= Beginning of Section =
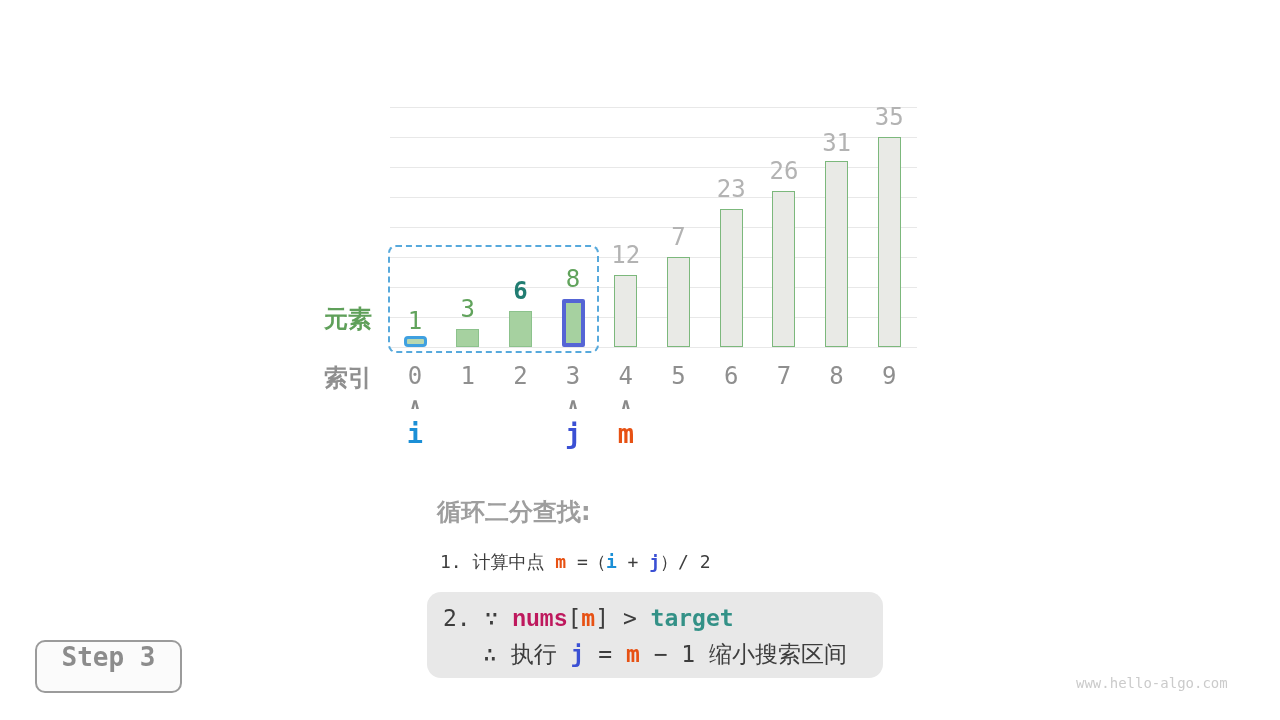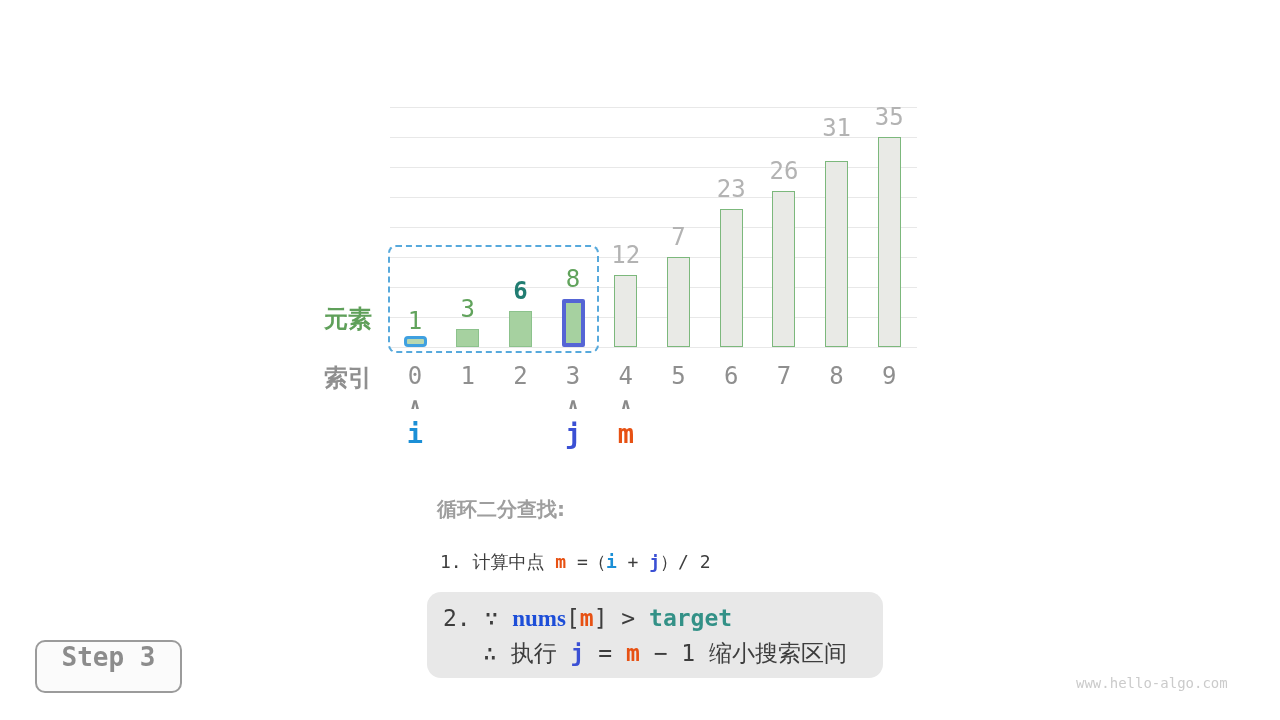--- a/index.html
+++ b/index.html
@@ -95,7 +95,7 @@
       <div class="bar muted" style="left: 772.4px; width: 23px; top: 191px; height: 156px;"></div>
       <div class="val-label muted" style="left: 757.4px; top: 157px;">26</div>
       <div class="bar muted" style="left: 825.1px; width: 23px; top: 161px; height: 186px;"></div>
-      <div class="val-label muted" style="left: 810.1px; top: 114px;">31</div>
+      <div class="val-label muted" style="left: 810.1px; top: 129px;">31</div>
       <div class="bar muted" style="left: 877.8px; width: 23px; top: 137px; height: 210px;"></div>
       <div class="val-label muted" style="left: 862.8px; top: 103px;">35</div>
     </div>

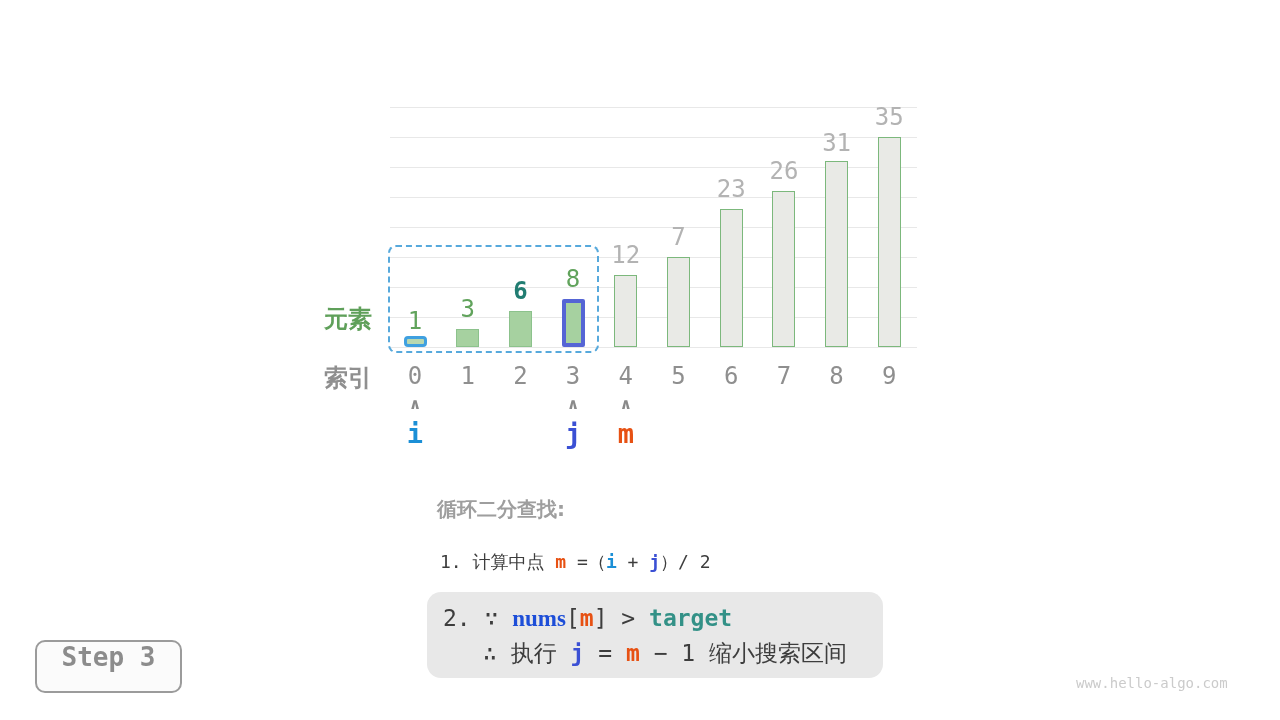--- a/index.html
+++ b/index.html
@@ -40,7 +40,7 @@
 
   
   .caption-heading{position:absolute;left:437px;top:496px;
-                   font-weight:bold;font-size:20px;color:#9e9e9e;}
+                   font-weight:bold;font-size:24px;color:#9e9e9e;}
   .caption-line1{position:absolute;left:440px;top:550px;font-size:18px;color:#3d3d3d;
                  font-family:"DejaVu Sans Mono","DejaVu Sans",monospace;}
   .note-box{position:absolute;left:427px;top:592px;width:456px;height:86px;

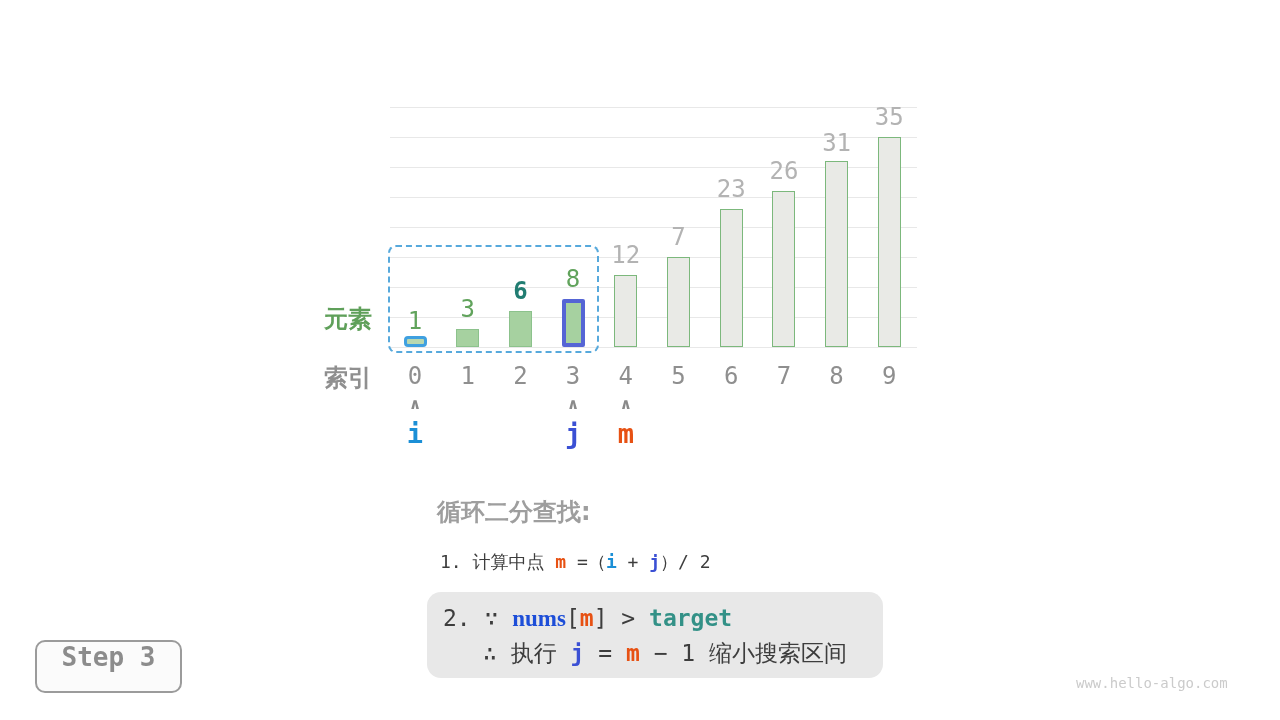--- a/index.html
+++ b/index.html
@@ -35,7 +35,7 @@
   .kw-i{color:#1b8fd6;font-weight:bold;font-family:"DejaVu Sans Mono",monospace;}
   .kw-j{color:#3b50d4;font-weight:bold;font-family:"DejaVu Sans Mono",monospace;}
   .kw-m{color:#e75113;font-weight:bold;font-family:"DejaVu Sans Mono",monospace;}
-  .kw-nums{color:#1d4ed8;font-weight:bold;font-family:Liberation Serif, serif;}
+  .kw-nums{color:#be185d;font-weight:bold;font-family:Liberation Mono, monospace;}
   .kw-target{color:#339187;font-weight:bold;font-family:"DejaVu Sans Mono",monospace;}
= End of Section =
Return the material exactly as written, except for any pictures it holds.

**Written answer:**
--- a/index.html
+++ b/index.html
@@ -95,7 +95,7 @@
       <div class="bar muted" style="left: 772.4px; width: 23px; top: 191px; height: 156px;"></div>
       <div class="val-label muted" style="left: 757.4px; top: 157px;">26</div>
       <div class="bar muted" style="left: 825.1px; width: 23px; top: 161px; height: 186px;"></div>
-      <div class="val-label muted" style="left: 810.1px; top: 114px;">31</div>
+      <div class="val-label muted" style="left: 810.1px; top: 129px;">31</div>
       <div class="bar muted" style="left: 877.8px; width: 23px; top: 137px; height: 210px;"></div>
       <div class="val-label muted" style="left: 862.8px; top: 103px;">35</div>
     </div>

--- a/index.html
+++ b/index.html
@@ -40,7 +40,7 @@
 
   
   .caption-heading{position:absolute;left:437px;top:496px;
-                   font-weight:bold;font-size:20px;color:#9e9e9e;}
+                   font-weight:bold;font-size:24px;color:#9e9e9e;}
   .caption-line1{position:absolute;left:440px;top:550px;font-size:18px;color:#3d3d3d;
                  font-family:"DejaVu Sans Mono","DejaVu Sans",monospace;}
   .note-box{position:absolute;left:427px;top:592px;width:456px;height:86px;

--- a/index.html
+++ b/index.html
@@ -35,7 +35,7 @@
   .kw-i{color:#1b8fd6;font-weight:bold;font-family:"DejaVu Sans Mono",monospace;}
   .kw-j{color:#3b50d4;font-weight:bold;font-family:"DejaVu Sans Mono",monospace;}
   .kw-m{color:#e75113;font-weight:bold;font-family:"DejaVu Sans Mono",monospace;}
-  .kw-nums{color:#1d4ed8;font-weight:bold;font-family:Liberation Serif, serif;}
+  .kw-nums{color:#be185d;font-weight:bold;font-family:Liberation Mono, monospace;}
   .kw-target{color:#339187;font-weight:bold;font-family:"DejaVu Sans Mono",monospace;}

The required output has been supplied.